- Exercise instructions -
In the listing below, locate the line containing "(120, 509) none" and the line containing "[138,116,171,127] Code ->". Output both of them and every line between, exactly as written, and nothing more.
◆ ◆ ◆ ◆ ◆
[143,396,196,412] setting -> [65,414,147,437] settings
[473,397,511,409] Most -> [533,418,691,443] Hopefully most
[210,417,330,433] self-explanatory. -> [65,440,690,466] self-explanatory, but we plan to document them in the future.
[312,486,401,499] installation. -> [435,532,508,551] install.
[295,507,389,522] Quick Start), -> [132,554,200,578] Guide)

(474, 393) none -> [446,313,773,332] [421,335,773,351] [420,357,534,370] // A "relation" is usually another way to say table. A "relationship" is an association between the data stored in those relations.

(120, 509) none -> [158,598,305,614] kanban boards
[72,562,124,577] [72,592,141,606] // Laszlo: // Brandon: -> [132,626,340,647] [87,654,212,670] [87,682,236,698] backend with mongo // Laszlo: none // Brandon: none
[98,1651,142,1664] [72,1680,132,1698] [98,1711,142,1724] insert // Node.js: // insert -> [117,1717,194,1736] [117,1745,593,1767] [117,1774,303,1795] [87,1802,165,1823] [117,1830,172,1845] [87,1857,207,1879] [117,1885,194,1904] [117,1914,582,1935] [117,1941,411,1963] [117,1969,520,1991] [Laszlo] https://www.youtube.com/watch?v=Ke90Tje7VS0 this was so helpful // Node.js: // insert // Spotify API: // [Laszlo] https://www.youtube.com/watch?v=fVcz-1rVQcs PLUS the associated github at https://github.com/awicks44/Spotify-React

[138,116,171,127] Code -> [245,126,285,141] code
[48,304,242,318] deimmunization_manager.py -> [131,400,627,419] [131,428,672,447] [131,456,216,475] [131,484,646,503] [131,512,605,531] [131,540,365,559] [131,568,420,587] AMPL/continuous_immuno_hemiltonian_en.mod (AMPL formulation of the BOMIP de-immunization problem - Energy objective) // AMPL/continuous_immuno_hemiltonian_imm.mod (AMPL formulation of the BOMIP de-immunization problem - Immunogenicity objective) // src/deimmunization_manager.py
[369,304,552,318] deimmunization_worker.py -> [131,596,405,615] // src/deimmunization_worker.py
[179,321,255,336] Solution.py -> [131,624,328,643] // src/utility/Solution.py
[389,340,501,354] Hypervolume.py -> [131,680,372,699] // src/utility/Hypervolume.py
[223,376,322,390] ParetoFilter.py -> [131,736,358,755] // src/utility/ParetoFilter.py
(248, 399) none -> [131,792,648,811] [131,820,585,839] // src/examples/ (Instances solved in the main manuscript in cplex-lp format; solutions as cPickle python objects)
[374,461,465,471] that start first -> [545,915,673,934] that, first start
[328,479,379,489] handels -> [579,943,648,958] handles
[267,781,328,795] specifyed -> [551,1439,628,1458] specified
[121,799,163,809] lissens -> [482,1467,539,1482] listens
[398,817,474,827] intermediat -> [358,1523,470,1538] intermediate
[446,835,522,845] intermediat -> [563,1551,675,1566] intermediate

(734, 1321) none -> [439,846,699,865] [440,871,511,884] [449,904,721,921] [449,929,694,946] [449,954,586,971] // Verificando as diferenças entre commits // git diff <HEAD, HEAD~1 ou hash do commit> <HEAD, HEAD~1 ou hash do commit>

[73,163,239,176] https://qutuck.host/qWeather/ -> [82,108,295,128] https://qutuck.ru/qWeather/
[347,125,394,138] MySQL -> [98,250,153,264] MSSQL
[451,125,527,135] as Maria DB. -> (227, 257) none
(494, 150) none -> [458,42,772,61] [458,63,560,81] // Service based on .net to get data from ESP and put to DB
◆ ◆ ◆ ◆ ◆
- Solution to this exercise -
(120, 509) none -> [158,598,305,614] kanban boards
[72,562,124,577] [72,592,141,606] // Laszlo: // Brandon: -> [132,626,340,647] [87,654,212,670] [87,682,236,698] backend with mongo // Laszlo: none // Brandon: none
[98,1651,142,1664] [72,1680,132,1698] [98,1711,142,1724] insert // Node.js: // insert -> [117,1717,194,1736] [117,1745,593,1767] [117,1774,303,1795] [87,1802,165,1823] [117,1830,172,1845] [87,1857,207,1879] [117,1885,194,1904] [117,1914,582,1935] [117,1941,411,1963] [117,1969,520,1991] [Laszlo] https://www.youtube.com/watch?v=Ke90Tje7VS0 this was so helpful // Node.js: // insert // Spotify API: // [Laszlo] https://www.youtube.com/watch?v=fVcz-1rVQcs PLUS the associated github at https://github.com/awicks44/Spotify-React

[138,116,171,127] Code -> [245,126,285,141] code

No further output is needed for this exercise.